**What is being asked**
Looking at the records below, state how many lines include the string "TRUPER" and add nothing further.

**Task material**
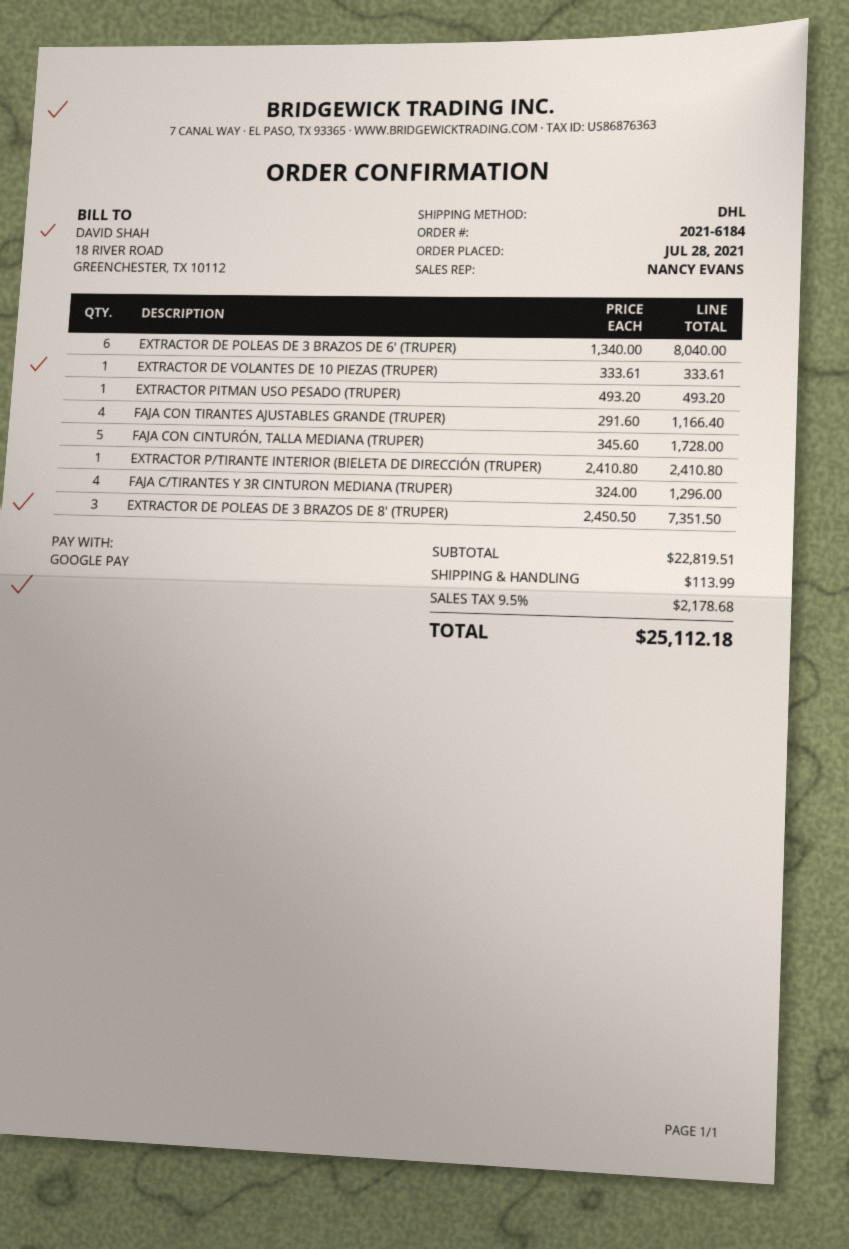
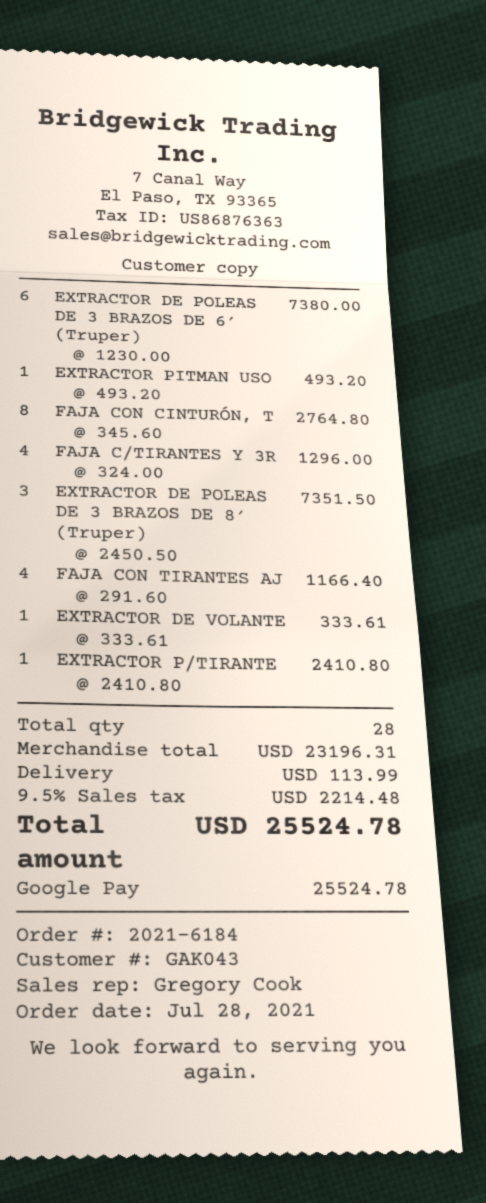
sales rep: NANCY EVANS -> Gregory Cook
EXTRACTOR DE POLEAS DE 3 BRAZOS DE 6′ (TRUPER): 6 x 1340.00 = 8040.00 -> 6 x 1230.00 = 7380.00
FAJA CON CINTURÓN, TALLA MEDIANA (TRUPER): 5 x 345.60 = 1728.00 -> 8 x 345.60 = 2764.80
subtotal: 22819.51 -> 23196.31
tax: 9.5% = 2178.68 -> 9.5% = 2214.48
total: 25112.18 -> 25524.78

**Answer to this task**
2